It’s not often that a sequel outshines the original but Insurgent does just that. The second film in the Divergent series, there are several aspects of this film that exceed the first, the main one being pace and length. Both films are long at 139 minutes and 119 minutes respectively but where Divergent lags at times, weighed down and caught up in explanation and detail, Insurgent surges forward, dauntlessly propelling us to its climactic conclusion, which is full of action and surprisingly, emotion.
Tris, her brother Caleb, her boyfriend Four and her Dauntless nemesis Peter have escaped the city and taken refuge in a local hippie cooperative. Their plan is to lay low until they can discover the location of their Dauntless clan and return to them. But Erudite leader Jeanine (Kate Winslet) has her guards out hunting for Divergents, specifically Tris, and therefore, their sanctuary is short-lived.
When Peter turns on them and Caleb decides to return to his faction, Tris and Four must forge onward together. Framed for the attack on Abnegation (in the first film) they travel to Candor, where they are reunited with their faction and promptly arrested. Tris and Four then have to prove their innocence in order to get to Jeanine, who they have decided must die.
Unencumbered by the weight of premise and set-up that largely stunted the first film, the characters are more developed in this film and relationships are free to be tried and tested.
Emotionally broken, Tris has a lot of stuff to work through and it seems that ultimately her greatest enemy is herself. No longer the self-doubting, anxious newbie that she is for much of the first film, she is now, in a word; badass, but she is also hopelessly conflicted. The strength of Tris, however, is one of the most rewarding features of this film. Tris is a strong, independent, smart, empathetic, haunted female character and quite frankly Hollywood, it’s about time. I absolutely love the character of Beatrice ‘Tris’ Prior. She is not just the protagonist of the Divergent series but its heroine and its champion.
Much of this is thanks to the writing, however, one cannot overlook the powerful performance of Shailene Woodley. Tris spends much of the film fighting and crying. In fact, I don’t think I’ve ever seen a character cry so much and Woodley brings both a strength and a self-loathing to her character that makes her both raw and relatable; a poster girl for strength and self-worth amidst surmounting odds. Tris does what is right rather than doing what is easy.

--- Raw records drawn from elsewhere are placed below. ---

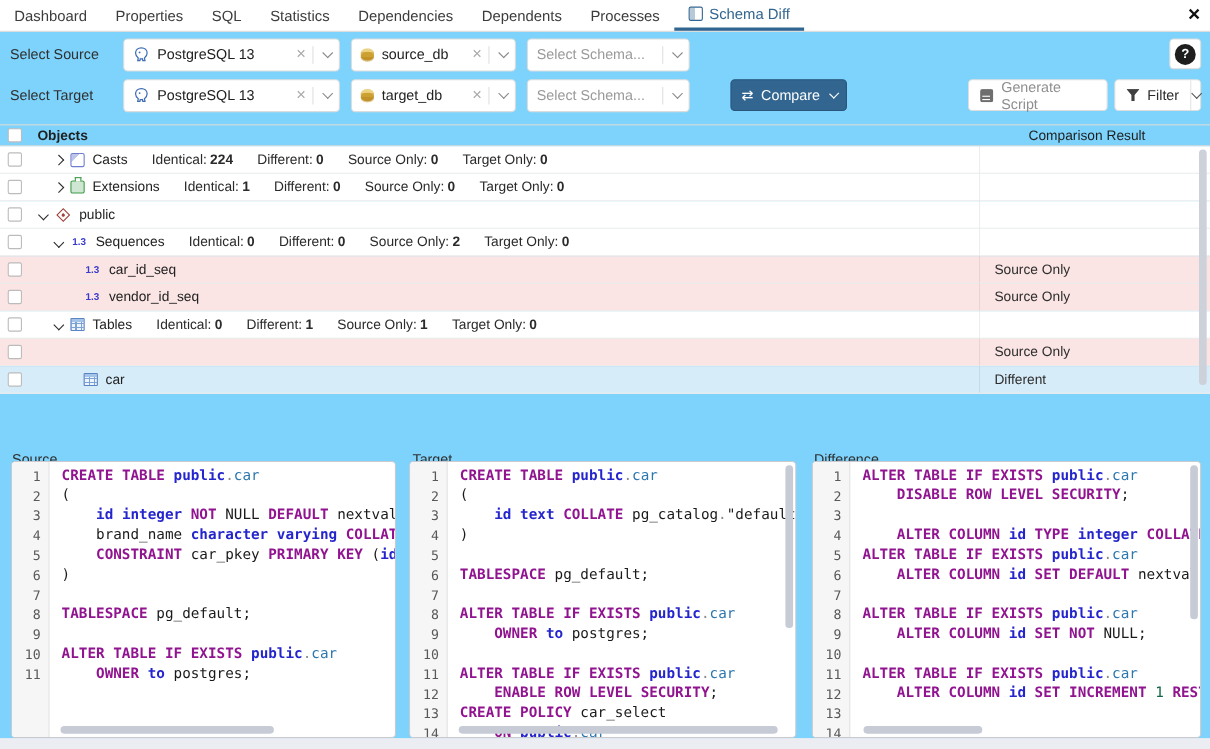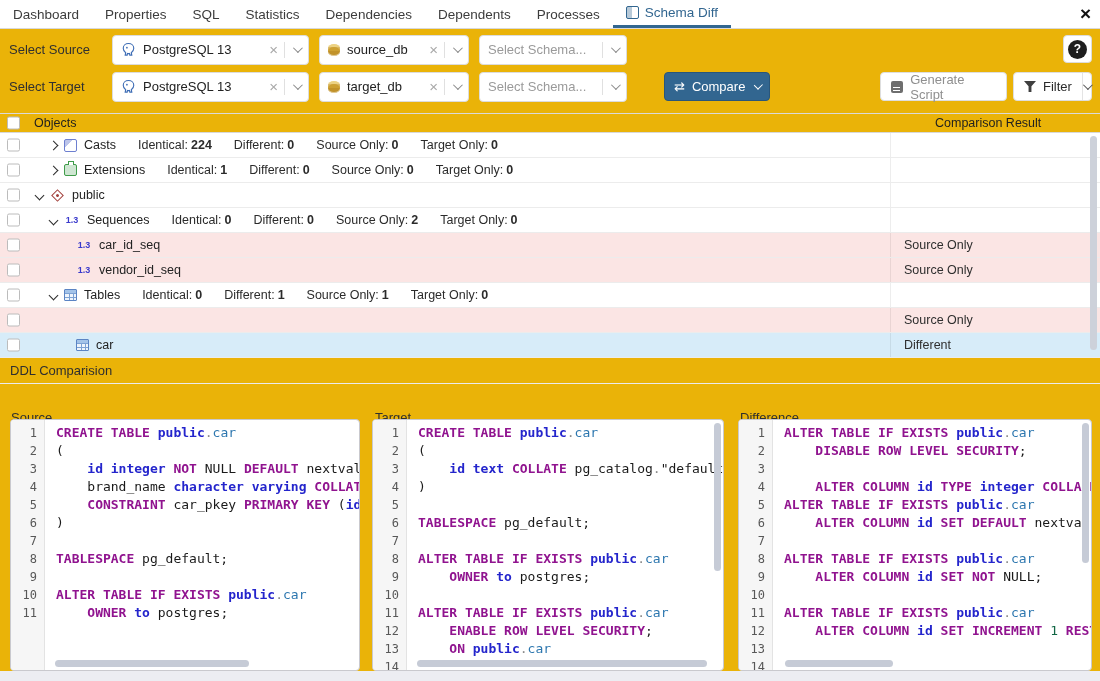--- a/index.html
+++ b/index.html
@@ -5,7 +5,7 @@
   * { margin:0; padding:0; box-sizing:border-box; }
   html,body { width:1100px; height:681px; overflow:hidden; background:#fff;
     font-family:"Liberation Sans", sans-serif; color:#323232; }
-  .app { position:relative; width:1100px; height:681px; background:#eab308; }
+  .app { position:relative; width:1100px; height:681px; background:#7dd3fc; }
 
   
   .navbar { position:absolute; left:0; top:0; width:1100px; height:29px;

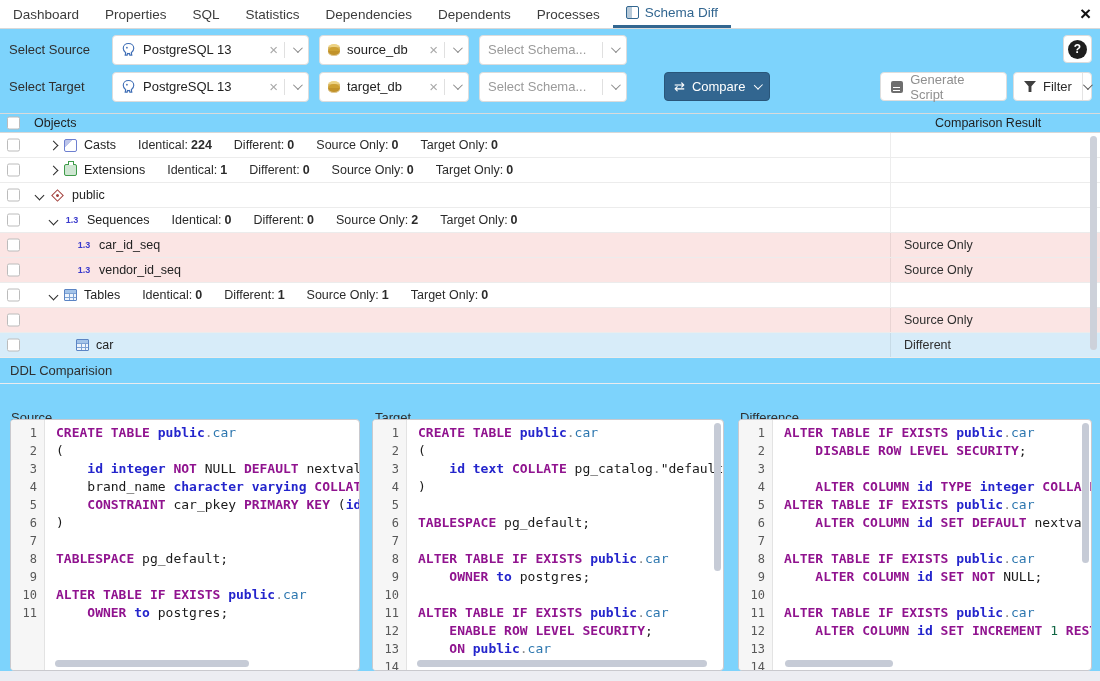--- a/index.html
+++ b/index.html
@@ -75,7 +75,7 @@
     border-top:1px solid #dadada; font-size:12.5px; }
   .grid-header { position:relative; height:19px; border-bottom:1px solid #d8d8d8;
     display:flex; align-items:center; }
-  .hdr-objects { position:absolute; left:34px; color:#1f1f1f; }
+  .hdr-objects { position:absolute; left:34px; color:#1f1f1f;font-weight:bold; }
   .hdr-result { position:absolute; left:935px; color:#1f1f1f; }
   .checkbox { position:absolute; left:7px; top:50%; transform:translateY(-50%);
     width:13px; height:13px; border:1px solid #bcbcbc; border-radius:2px; background:#fff; }

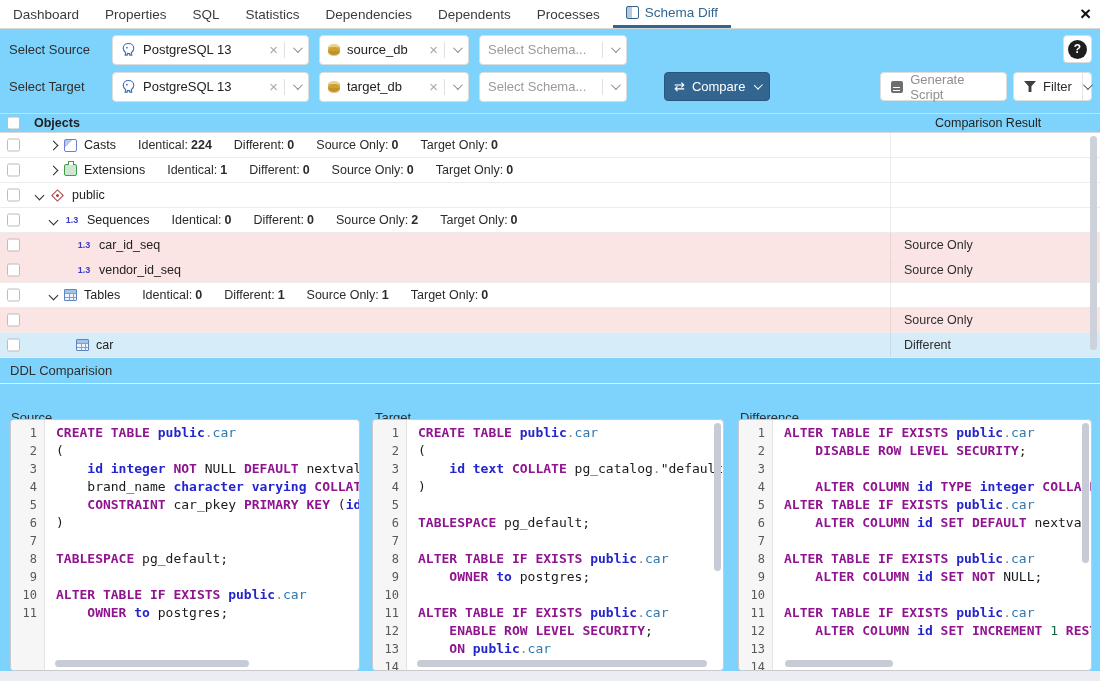--- a/index.html
+++ b/index.html
@@ -343,9 +343,6 @@
     <div class="grid-vscroll"></div>
   </div>
 
-  <div class="ddl-titlebar">
-    <span class="ddl-title">DDL Comparision</span>
-  </div>
   <span class="panel-label pl-source">Source</span>
   <span class="panel-label pl-target">Target</span>
   <span class="panel-label pl-diff">Difference</span>

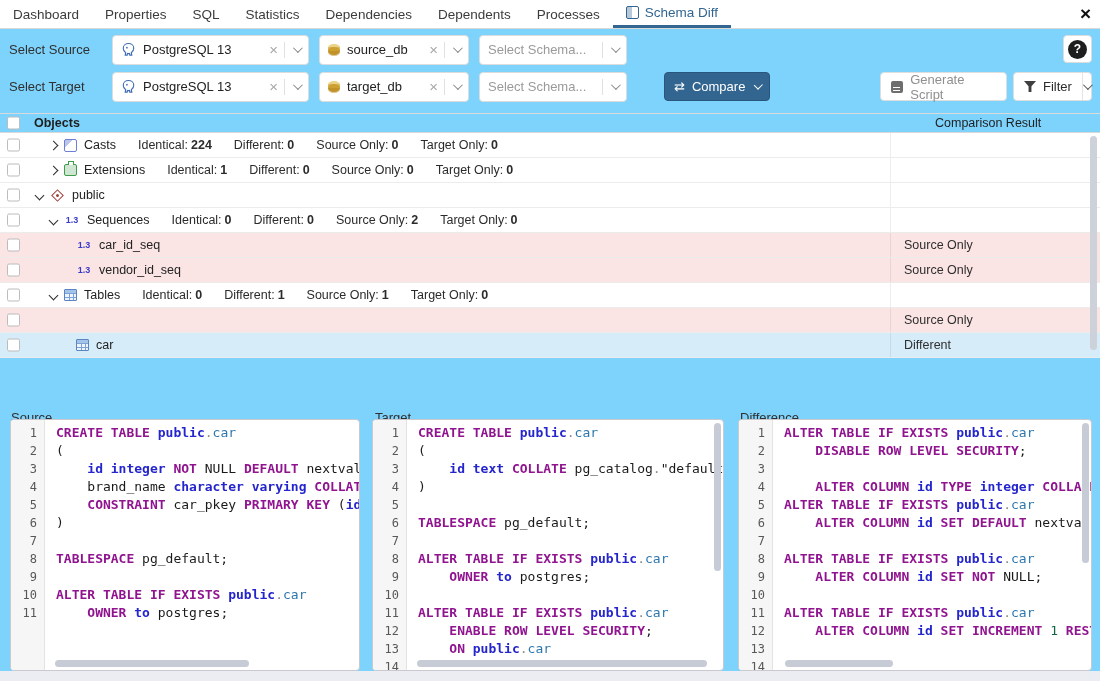--- a/index.html
+++ b/index.html
@@ -406,6 +406,7 @@
         <div class="cl">&nbsp;</div>
         <div class="cl"><span class="tk-k">ALTER</span><span class="tk-p"> </span><span class="tk-k">TABLE</span><span class="tk-p"> </span><span class="tk-k">IF</span><span class="tk-p"> </span><span class="tk-k">EXISTS</span><span class="tk-p"> </span><span class="tk-t">public</span><span class="tk-d">.</span><span class="tk-v">car</span></div>
         <div class="cl"><span class="tk-p">    </span><span class="tk-k">ENABLE</span><span class="tk-p"> </span><span class="tk-k">ROW</span><span class="tk-p"> </span><span class="tk-k">LEVEL</span><span class="tk-p"> </span><span class="tk-k">SECURITY</span><span class="tk-p">;</span></div>
+        <div class="cl"><span class="tk-k">CREATE</span><span class="tk-p"> </span><span class="tk-k">POLICY</span><span class="tk-p"> car_select</span></div>
         <div class="cl"><span class="tk-p">    </span><span class="tk-k">ON</span><span class="tk-p"> </span><span class="tk-t">public</span><span class="tk-d">.</span><span class="tk-v">car</span></div>
       </div>
     <div class="hscroll" style="left:44px;width:290px;"></div>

Theo James will no doubt continue his teenage heartthrob status in his role as Tris’ counterpart; Four, and he too delivers a strong performance. Miles Teller is deliciously wicked as the film’s Judas, Peter. Kate Winslet is poised, verging on possessed as the obsessive Jeanine and Ansel Elgort is bittersweet as brother Caleb. Naomi Watts and Octavia Spencer also bring strong performances to the mix. But at the end of the day, it’s nothing but Woodley. It’s Woodley that carries this film and Woodley that will sell it.
The special FX veer from exceptional to ordinary but are mostly the former. There are a couple of script elements that do not fly but there are enough elements that do to make us forgiving of this. The set and costume design for the Factionless verge on Pirates of the Caribbean but thankfully the scenes are short. It’s still a little long, indulgent, and predictable but all the elements fit together to make this an intriguing puzzle with characters you honestly care about and a world you hope will never exist.